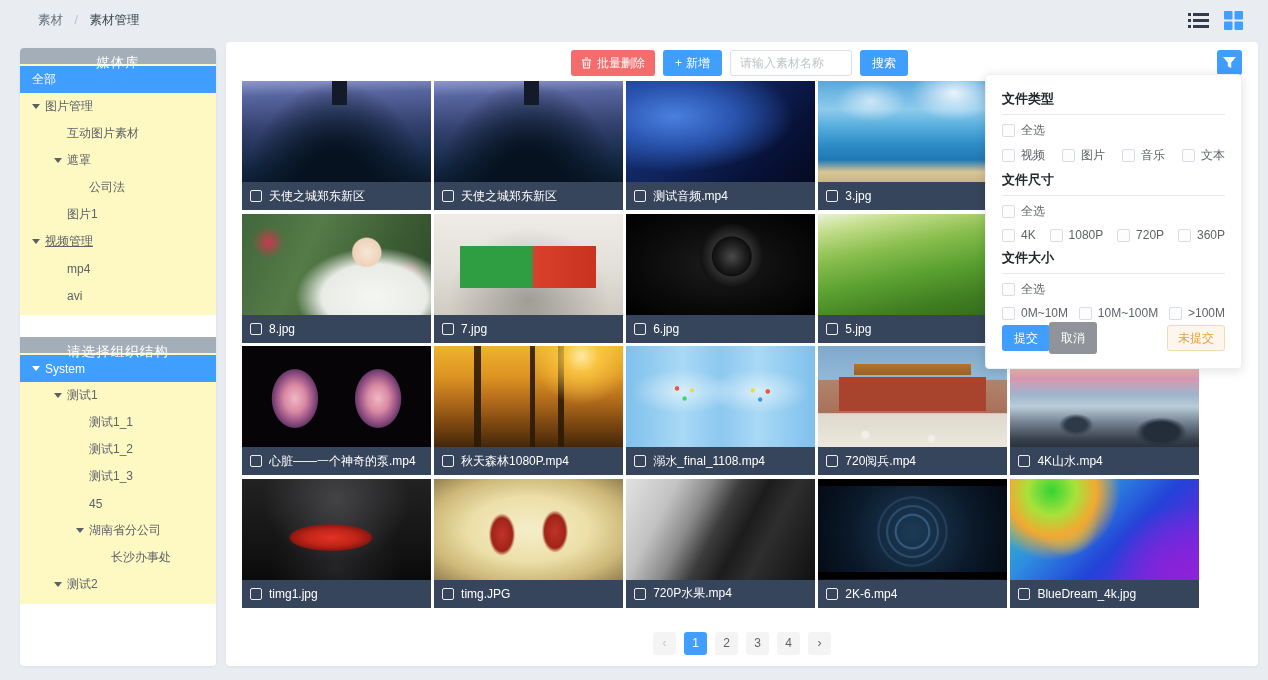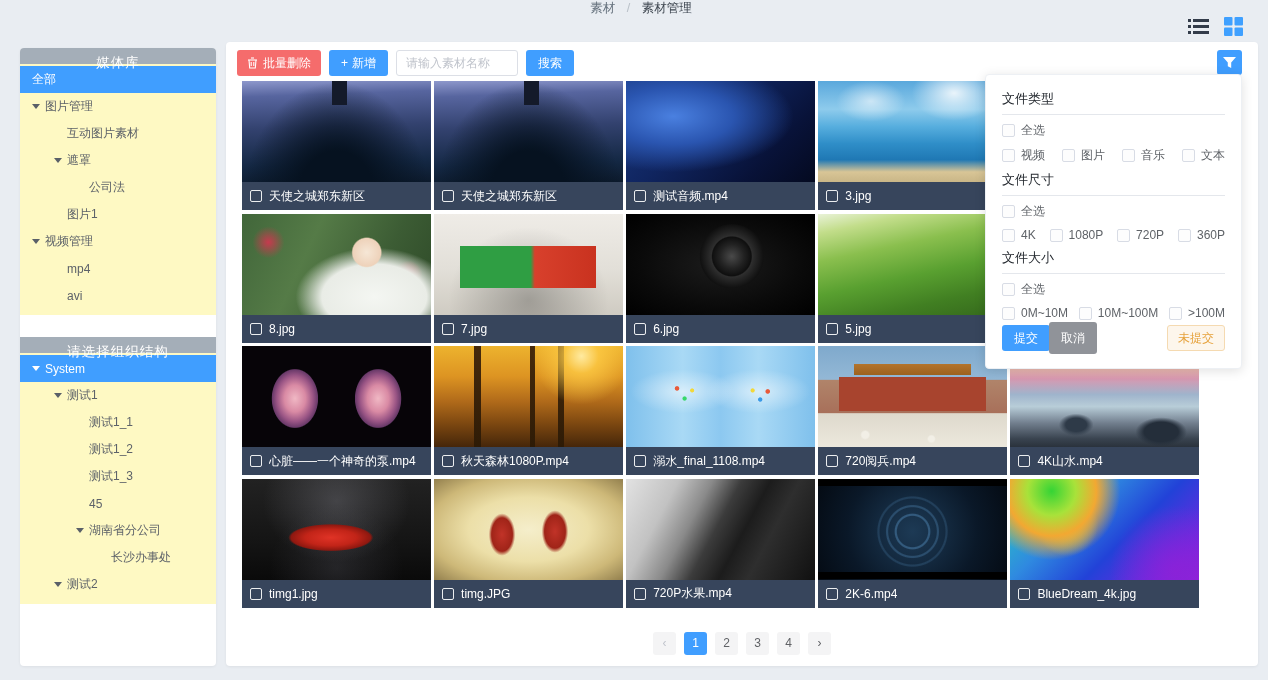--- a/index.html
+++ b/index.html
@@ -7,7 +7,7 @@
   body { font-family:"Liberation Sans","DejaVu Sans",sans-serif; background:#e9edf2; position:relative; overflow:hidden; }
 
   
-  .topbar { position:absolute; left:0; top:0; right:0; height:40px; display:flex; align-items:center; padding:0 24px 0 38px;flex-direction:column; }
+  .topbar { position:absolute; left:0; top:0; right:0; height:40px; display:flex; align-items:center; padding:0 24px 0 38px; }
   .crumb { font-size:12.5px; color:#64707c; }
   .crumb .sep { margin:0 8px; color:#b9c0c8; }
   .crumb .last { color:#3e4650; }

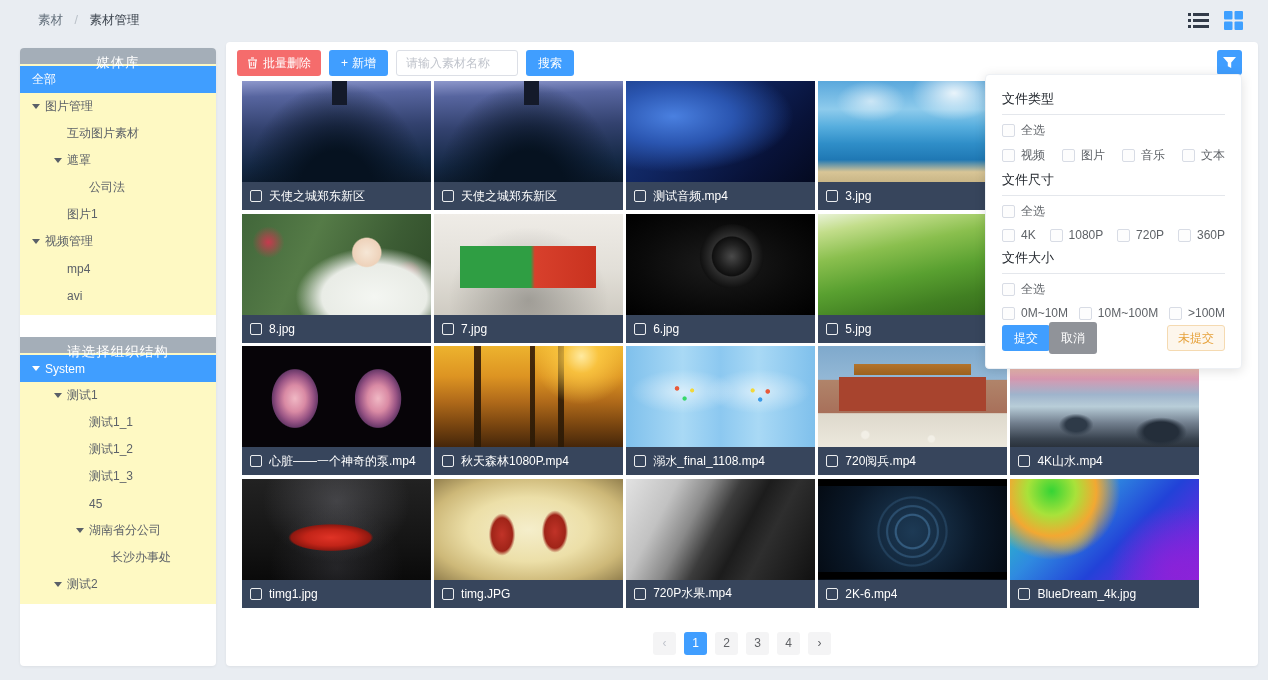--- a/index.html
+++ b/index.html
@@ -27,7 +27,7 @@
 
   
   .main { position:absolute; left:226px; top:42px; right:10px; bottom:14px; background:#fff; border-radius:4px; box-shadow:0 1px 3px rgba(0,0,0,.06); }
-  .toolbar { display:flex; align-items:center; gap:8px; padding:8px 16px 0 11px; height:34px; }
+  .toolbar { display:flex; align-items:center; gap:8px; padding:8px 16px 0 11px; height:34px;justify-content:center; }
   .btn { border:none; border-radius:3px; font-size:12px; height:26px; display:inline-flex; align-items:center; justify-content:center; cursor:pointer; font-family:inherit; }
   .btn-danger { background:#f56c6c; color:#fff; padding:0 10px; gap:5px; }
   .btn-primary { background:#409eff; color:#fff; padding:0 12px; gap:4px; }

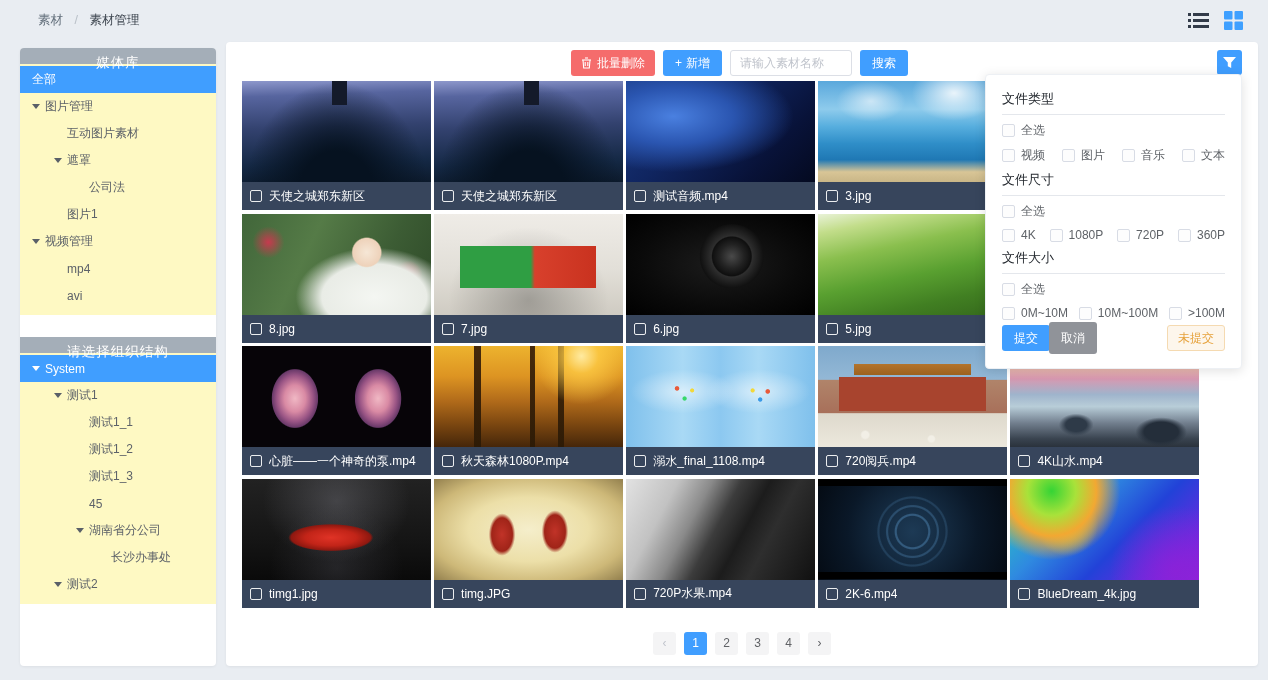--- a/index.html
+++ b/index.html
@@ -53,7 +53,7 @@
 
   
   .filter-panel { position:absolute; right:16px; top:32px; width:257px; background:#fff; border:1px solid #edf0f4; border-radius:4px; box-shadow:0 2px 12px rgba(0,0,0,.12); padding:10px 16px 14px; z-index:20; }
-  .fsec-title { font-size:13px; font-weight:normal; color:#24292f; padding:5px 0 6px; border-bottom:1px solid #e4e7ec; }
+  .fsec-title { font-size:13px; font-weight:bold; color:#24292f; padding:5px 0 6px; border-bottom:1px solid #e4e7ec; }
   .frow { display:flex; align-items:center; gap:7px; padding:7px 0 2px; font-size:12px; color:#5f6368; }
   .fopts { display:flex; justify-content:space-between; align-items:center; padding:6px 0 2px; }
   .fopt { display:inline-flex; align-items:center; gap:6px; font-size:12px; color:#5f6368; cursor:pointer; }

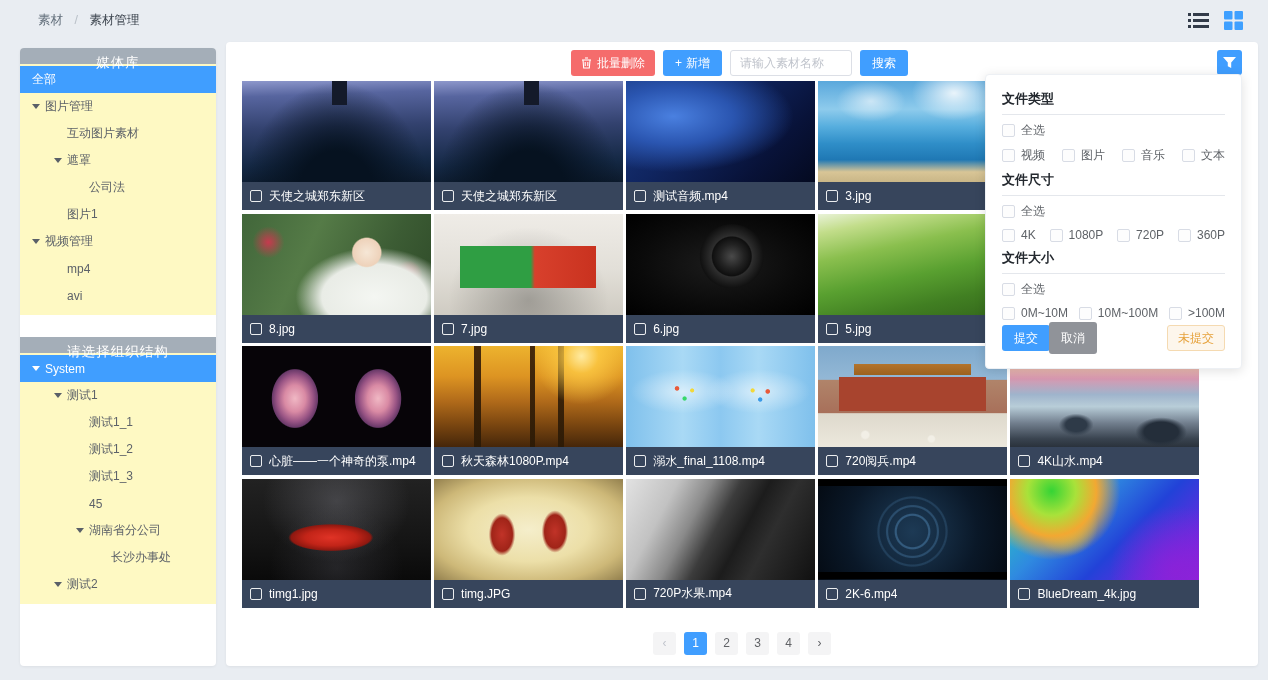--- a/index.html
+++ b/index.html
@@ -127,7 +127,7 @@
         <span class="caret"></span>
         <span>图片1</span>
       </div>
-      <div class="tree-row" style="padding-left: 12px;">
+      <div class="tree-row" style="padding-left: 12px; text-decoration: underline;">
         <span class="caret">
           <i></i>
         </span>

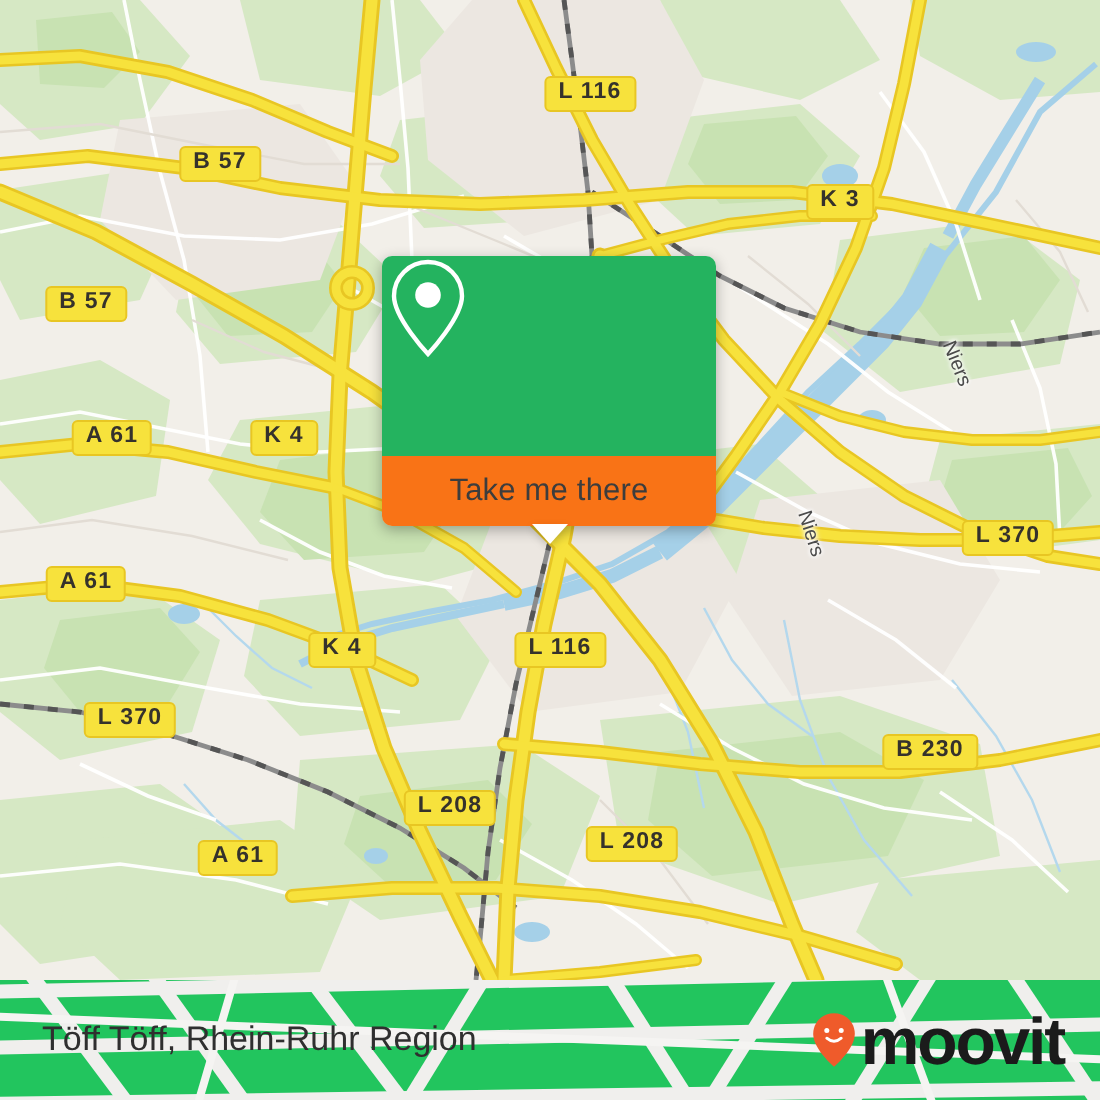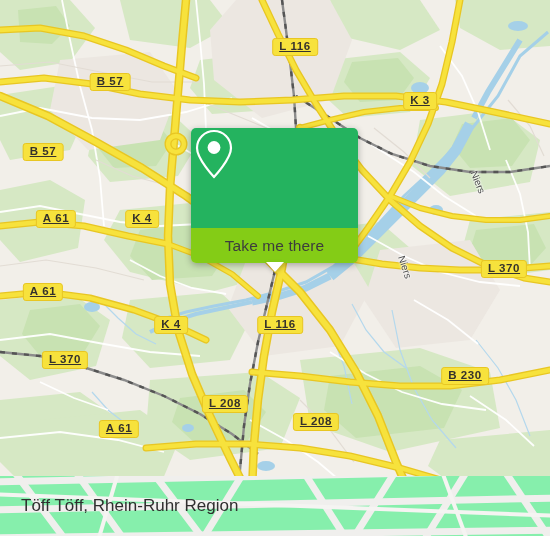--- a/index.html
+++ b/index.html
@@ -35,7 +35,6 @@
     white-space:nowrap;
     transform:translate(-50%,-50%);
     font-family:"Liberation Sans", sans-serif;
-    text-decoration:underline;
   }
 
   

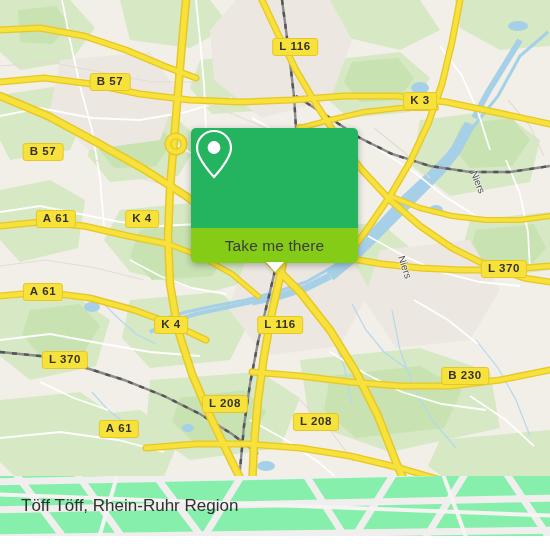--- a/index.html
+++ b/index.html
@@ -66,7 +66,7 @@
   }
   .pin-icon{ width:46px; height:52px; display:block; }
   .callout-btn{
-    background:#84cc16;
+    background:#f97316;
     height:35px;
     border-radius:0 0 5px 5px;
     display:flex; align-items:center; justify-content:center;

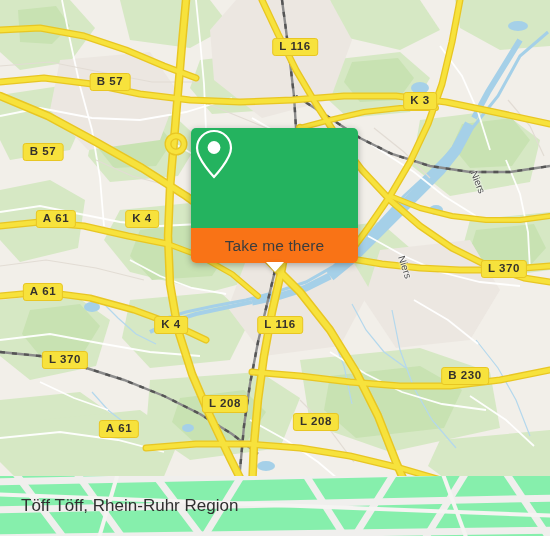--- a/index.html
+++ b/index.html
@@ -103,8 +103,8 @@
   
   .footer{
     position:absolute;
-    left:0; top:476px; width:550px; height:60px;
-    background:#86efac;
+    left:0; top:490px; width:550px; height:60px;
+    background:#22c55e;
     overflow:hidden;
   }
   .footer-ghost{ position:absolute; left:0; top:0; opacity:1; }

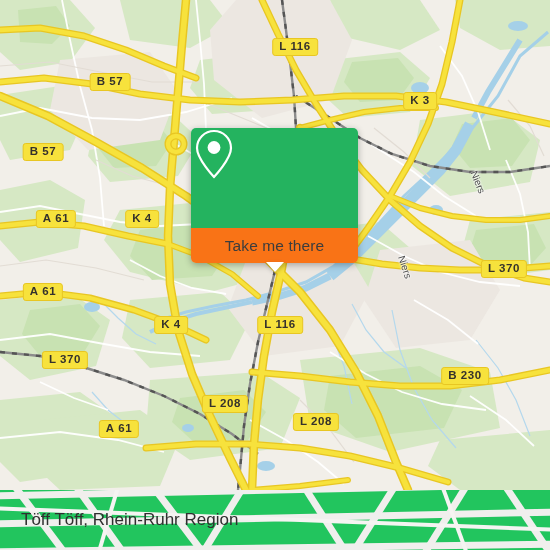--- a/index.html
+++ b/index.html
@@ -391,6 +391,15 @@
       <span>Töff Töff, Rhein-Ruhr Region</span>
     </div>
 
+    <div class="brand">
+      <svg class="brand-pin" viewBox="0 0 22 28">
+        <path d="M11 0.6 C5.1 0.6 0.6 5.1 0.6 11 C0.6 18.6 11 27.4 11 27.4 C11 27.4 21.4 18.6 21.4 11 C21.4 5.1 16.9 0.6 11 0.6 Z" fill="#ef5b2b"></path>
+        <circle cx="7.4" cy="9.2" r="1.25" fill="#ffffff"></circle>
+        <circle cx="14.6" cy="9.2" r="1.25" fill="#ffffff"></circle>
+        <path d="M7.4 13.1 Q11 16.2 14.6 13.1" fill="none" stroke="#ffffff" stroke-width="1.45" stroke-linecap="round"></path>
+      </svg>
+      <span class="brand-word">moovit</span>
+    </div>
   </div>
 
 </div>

Task brief: In the material above, find each line that has the string "family" and return it.

Exercise solution:
   body { font-family:"Liberation Sans","DejaVu Sans",sans-serif; background:#e9edf2; position:relative; overflow:hidden; }
   .btn { border:none; border-radius:3px; font-size:12px; height:26px; display:inline-flex; align-items:center; justify-content:center; cursor:pointer; font-family:inherit; }
     font-family:"Liberation Sans", sans-serif;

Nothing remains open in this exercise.